_Work request_
Pull every line with "Längeres" from the material.
Material provided: Begin
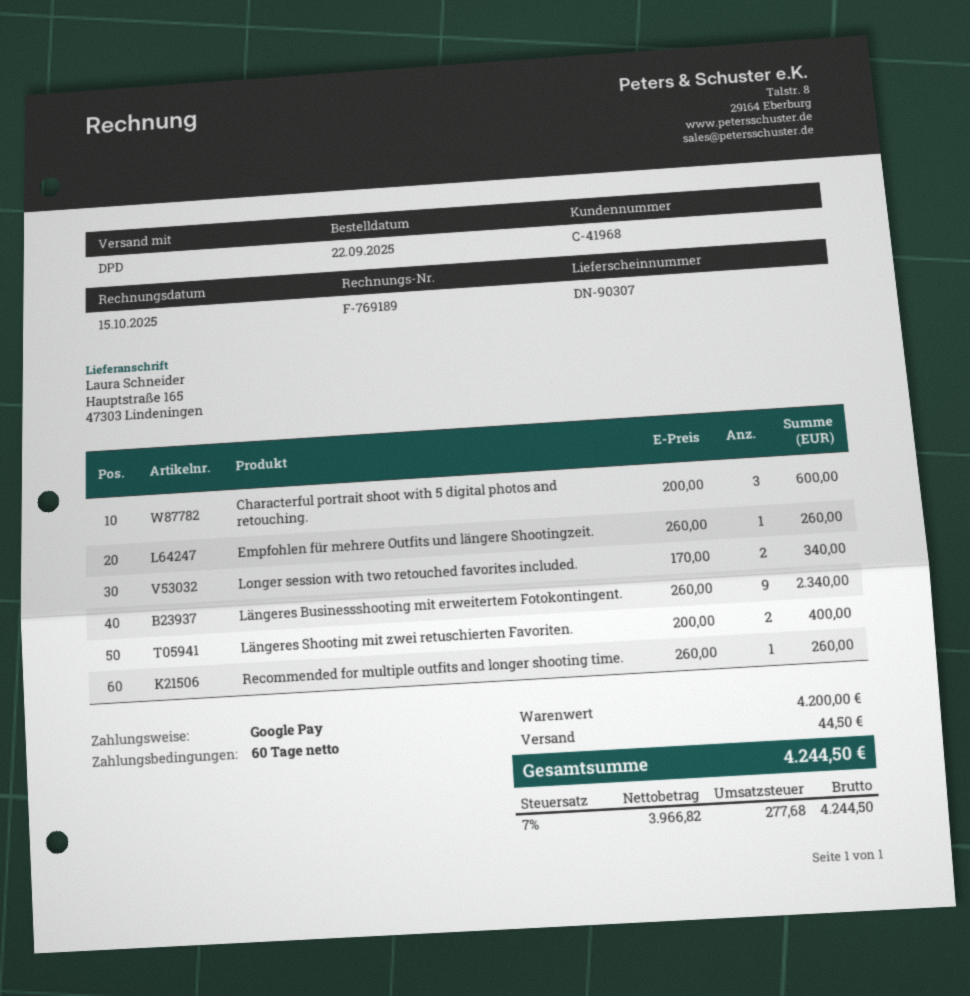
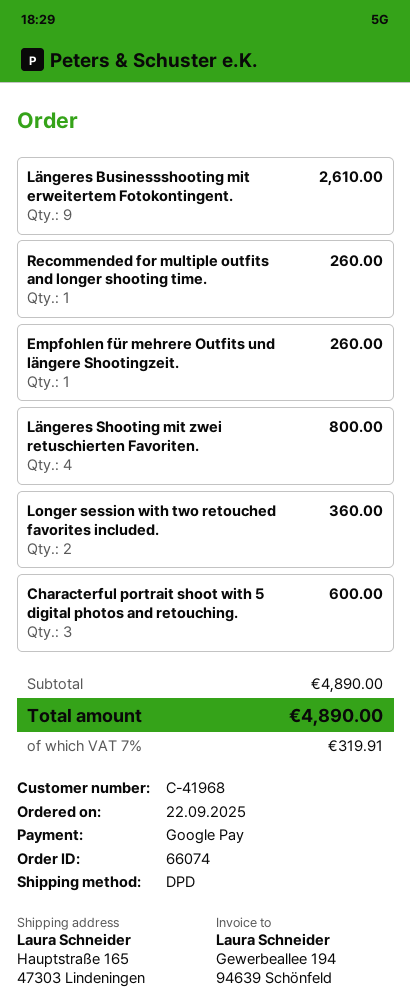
Longer session with two retouched favorites included.: 2 for 340.00 -> 2 for 360.00
Längeres Businessshooting mit erweitertem Fotokontingent.: 9 for 2340.00 -> 9 for 2610.00
Längeres Shooting mit zwei retuschierten Favoriten.: 2 for 400.00 -> 4 for 800.00
subtotal: 4200.00 -> 4890.00
shipping: 44.50 -> none
tax: 7% = 277.68 -> 7% = 319.91
total: 4244.50 -> 4890.00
Material provided: End
_Task solution_
Längeres Businessshooting mit erweitertem Fotokontingent.: 9 for 2340.00 -> 9 for 2610.00
Längeres Shooting mit zwei retuschierten Favoriten.: 2 for 400.00 -> 4 for 800.00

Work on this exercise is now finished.